I will never, ever use Haskell in production because of its default evaluation strategy, the wrongness of which was tacitly conceded not long ago with the addition of the strictness pragma (which only works per-module) to GHC.

I think it's especially telling that its community skews so heavily towards this blogger/monad tutorial writer dilettante demographic rather than the D. Richard Hipp/Walter Bright 'actually gets real work done' demographic. I know which of the two I'd rather be in. Haskellers are even worse than Lispers in this regard. For the amount of noise about Haskell, you'd expect to see high-quality operating system kernels, IDEs, or RDMBSs written in it by now.
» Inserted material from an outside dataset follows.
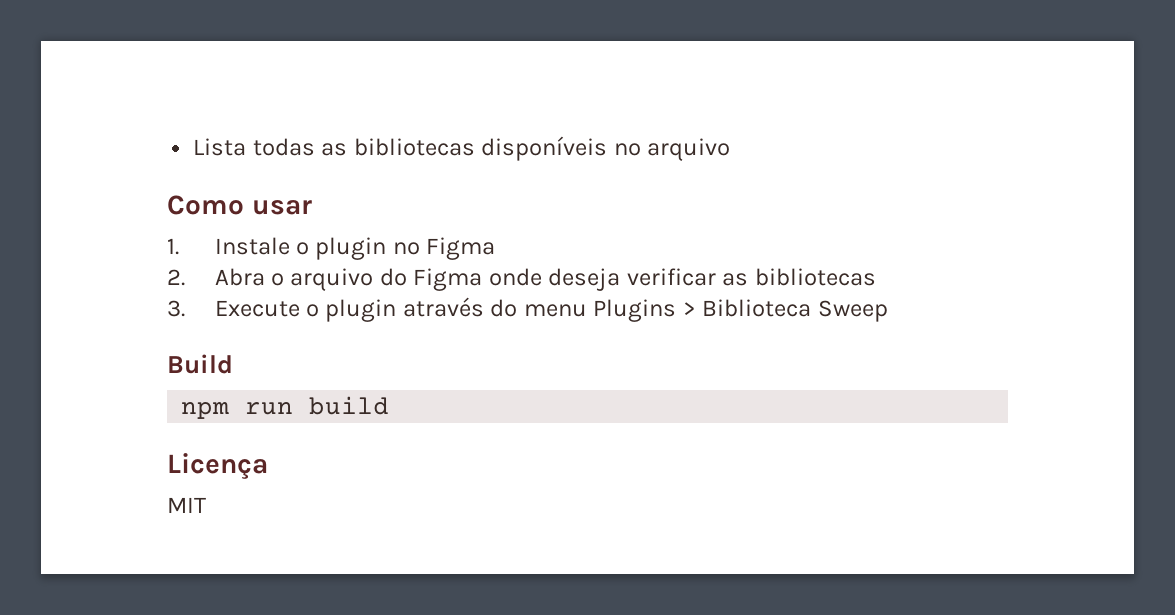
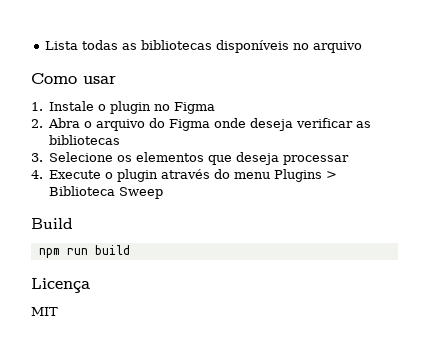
- 3. Execute o plugin através do menu Plugins > Biblioteca Sweep
+ 3. Selecione os elementos que deseja processar
+ 4. Execute o plugin através do menu Plugins > Biblioteca Sweep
Instead its killer apps are a tiling window manager, a document converter, and a DVCS so slow and corruption-prone even they avoid it in favor of Git.

> you'd expect to see high-quality operating system kernels

The Haskell community is smaller than others but there are numerous highquality projects, including kernel/OS level projects that you don't mention:

HaLVM, Haskell Unikernels - https://github.com/GaloisInc/HaLVM

The specification model of the sel4 microkernel - https://github.com/seL4/l4v/tree/master/spec/haskell

There are many smaller examples of OS projects in Haskell, but for better examples of production systems you only have to look to areas requiring high assurance such as finance, where a number of large companies use Haskell and other functional languages. (BoA, Barclays, Credit Suisse, Standard Chartered, etc.)

It's true that there a lot of Haskell blogs focused on research level Category theory, but the concepts there don't need to be used or understood for high quality, production ready code. I'm actually not a Haskell guy, and very much of the mindset that you should use the right tool for the job, but being dismissive of languages with unique features such as being lazy by default is shortsighted.